The historic parish of Burnsall occupied a large part of upper Wharfedale. It included the townships of Appletreewick, Bordley, Conistone with Kilnsey, Cracoe, Hartlington, Hetton, Rylstone and Thorpe, all of which became separate civil parishes in 1866. The parish was in Staincliffe Wapentake and in the West Riding of Yorkshire until 1974, when it was transferred to North Yorkshire. From 1974 to 2023 it was part of the district of Craven, it is now administered by the unitary North Yorkshire Council.
The 2001 Census gave Burnsall parish a population of 112, decreasing to 110 at the 2011 census.
The ecclesiastical parish of Burnsall is in the Diocese of Leeds.
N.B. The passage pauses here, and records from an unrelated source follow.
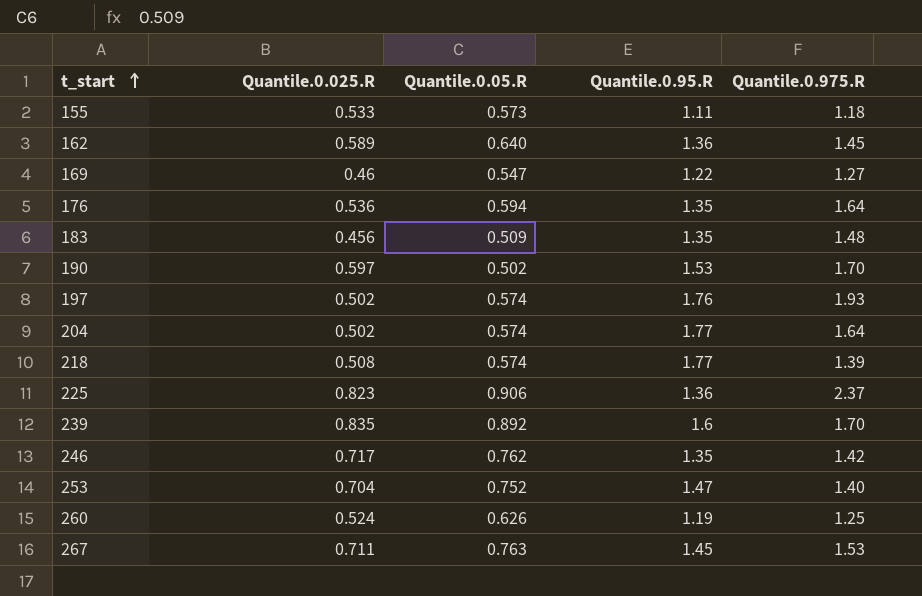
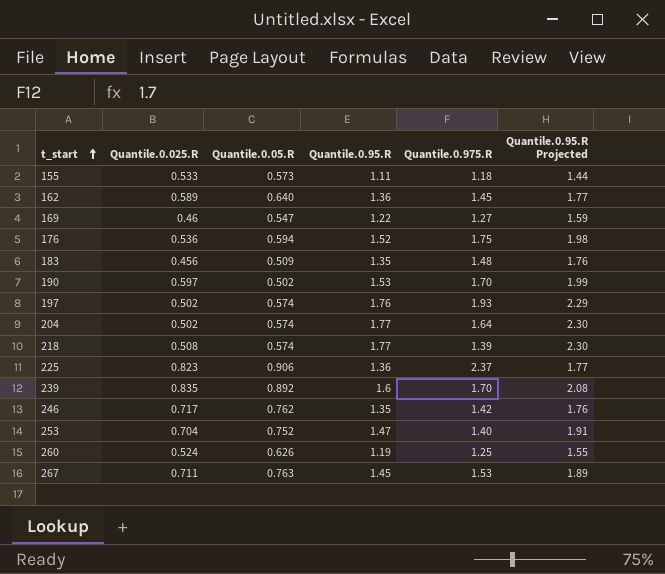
column Quantile.0.95.R Projected | formula: none -> [Quantile.0.95.R] * 1.3
176 | Quantile.0.95.R: 1.35 -> 1.52
176 | Quantile.0.975.R: 1.64 -> 1.75

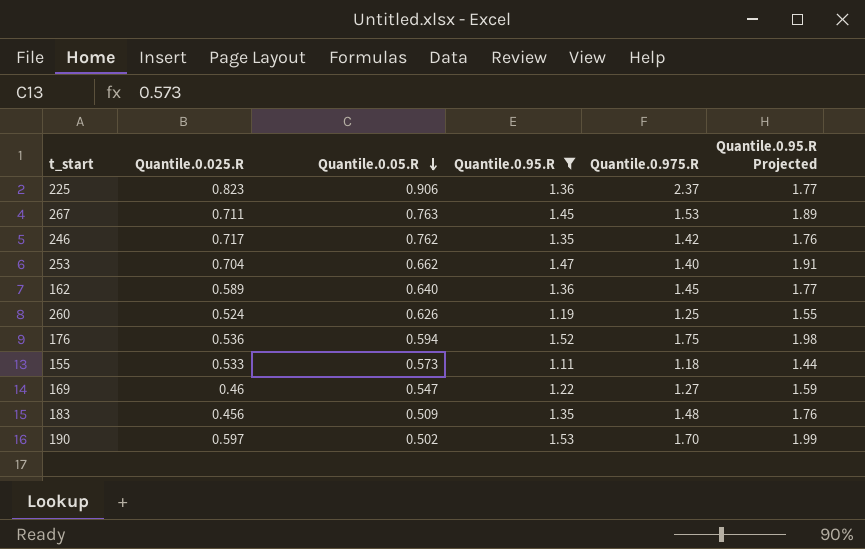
filter: none -> Quantile.0.95.R <= 1.53
row order: t_start ascending -> Quantile.0.05.R descending
253 | Quantile.0.05.R: 0.752 -> 0.662

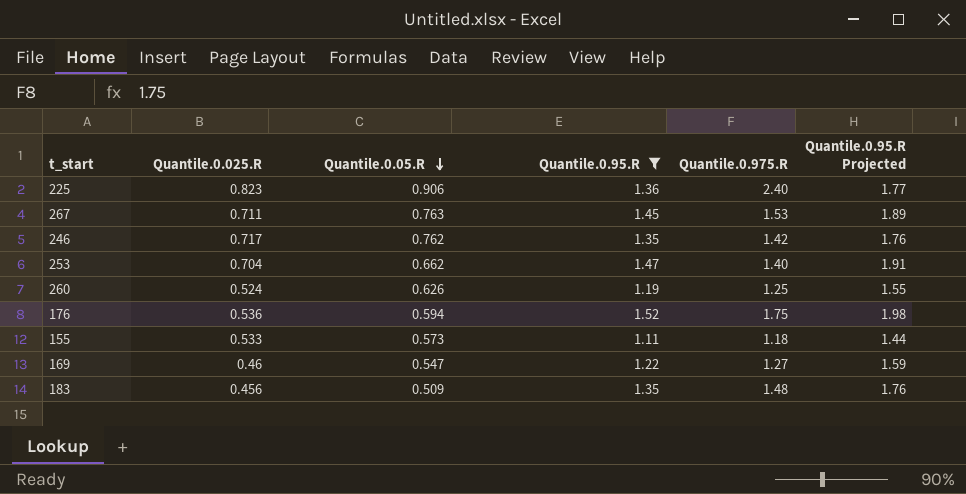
row 162: 0.589 | 0.640 | 1.36 | 1.45 | 1.77 -> none
row 190: 0.597 | 0.502 | 1.53 | 1.70 | 1.99 -> none
225 | Quantile.0.975.R: 2.37 -> 2.40

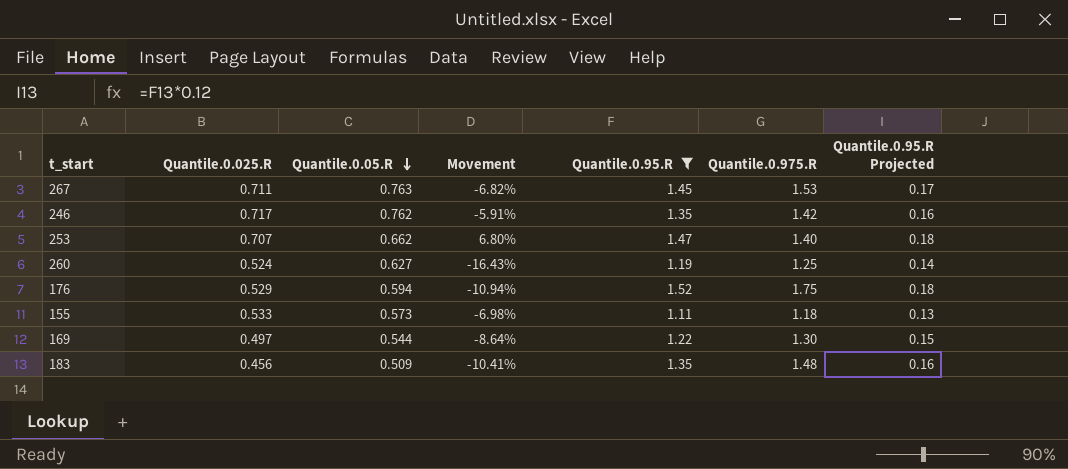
column Movement | formula: none -> ([Quantile.0.025.R] - [Quantile.0.05.R]) / [Quantile.0.05.R]
column Quantile.0.95.R Projected | formula: [Quantile.0.95.R] * 1.3 -> [Quantile.0.95.R] * 0.12
row 225: 0.823 | 0.906 | 1.36 | 2.40 | 1.77 -> none
253 | Quantile.0.025.R: 0.704 -> 0.707
260 | Quantile.0.05.R: 0.626 -> 0.627
176 | Quantile.0.025.R: 0.536 -> 0.529
169 | Quantile.0.025.R: 0.46 -> 0.497
169 | Quantile.0.05.R: 0.547 -> 0.544
169 | Quantile.0.975.R: 1.27 -> 1.30

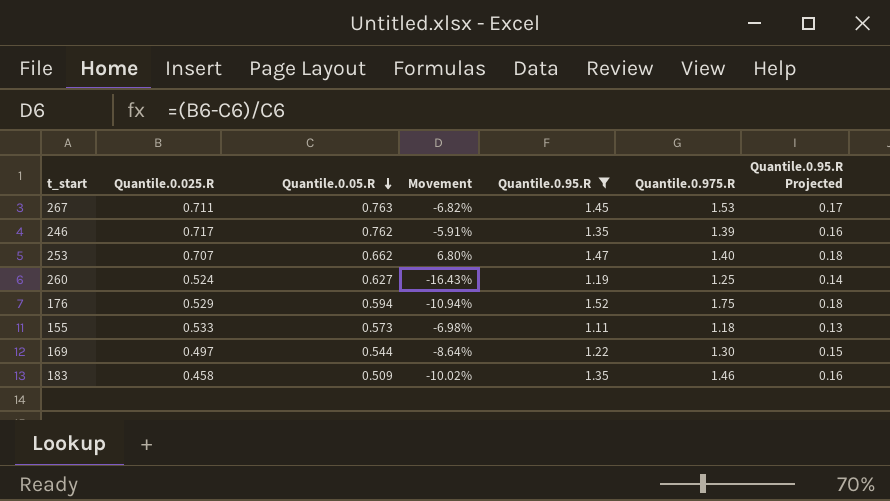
246 | Quantile.0.975.R: 1.42 -> 1.39
183 | Quantile.0.025.R: 0.456 -> 0.458
183 | Movement: -10.41% -> -10.02%
183 | Quantile.0.975.R: 1.48 -> 1.46

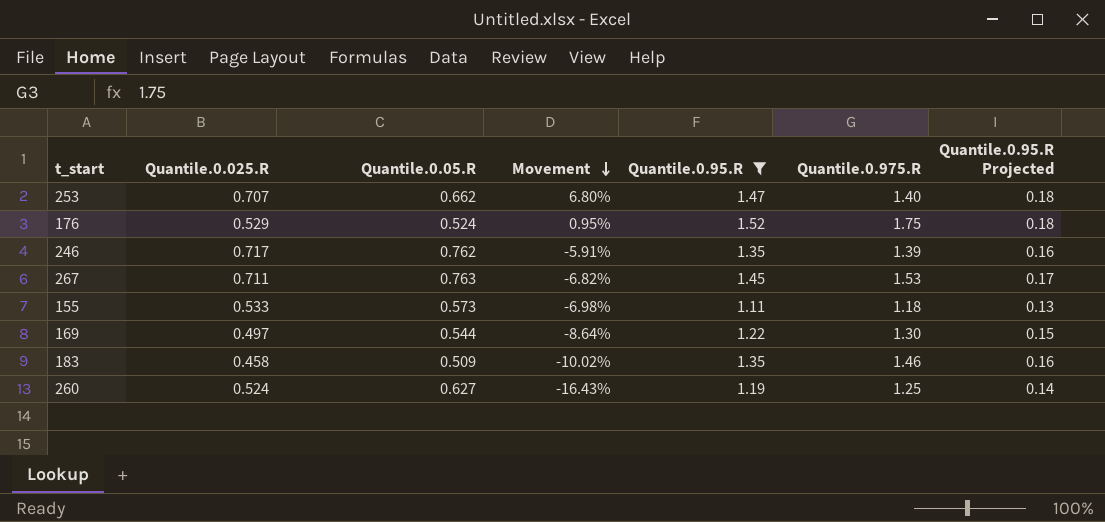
row order: Quantile.0.05.R descending -> Movement descending
176 | Quantile.0.05.R: 0.594 -> 0.524
176 | Movement: -10.94% -> 0.95%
St Wilfrid’s Church, Burnsall, a Grade I listed building, is almost entirely Perpendicular. It contains an 11th-century font carved with bird and beasts, twelve Anglo-Saxon sculpture fragments and a 14th-century alabaster panel depicting the Adoration of the Magi. The church-yard is entered from the main road by a lychgate.
Burnsall Methodist chapel is on the main road through the village and was once a thriving place of worship. It replaced an earlier chapel built nearby in 1840. The new chapel was designed by Skipton-based architect James Hartley and opened in 1902. It was built of coursed squared stone from Bingley with Guiseley stone dressings. Maintenance costs and a falling congregation meant that the chapel eventually had to close. It is now the home to thriving Hebden Lodge Nursery.
Burnsall is a centre for walking, trout fishing, picnics, and weddings. An annual feast day games in August includes amateur competitions and fell races. The village cricket pitch is below Burnsall Fell and is half enclosed by the river.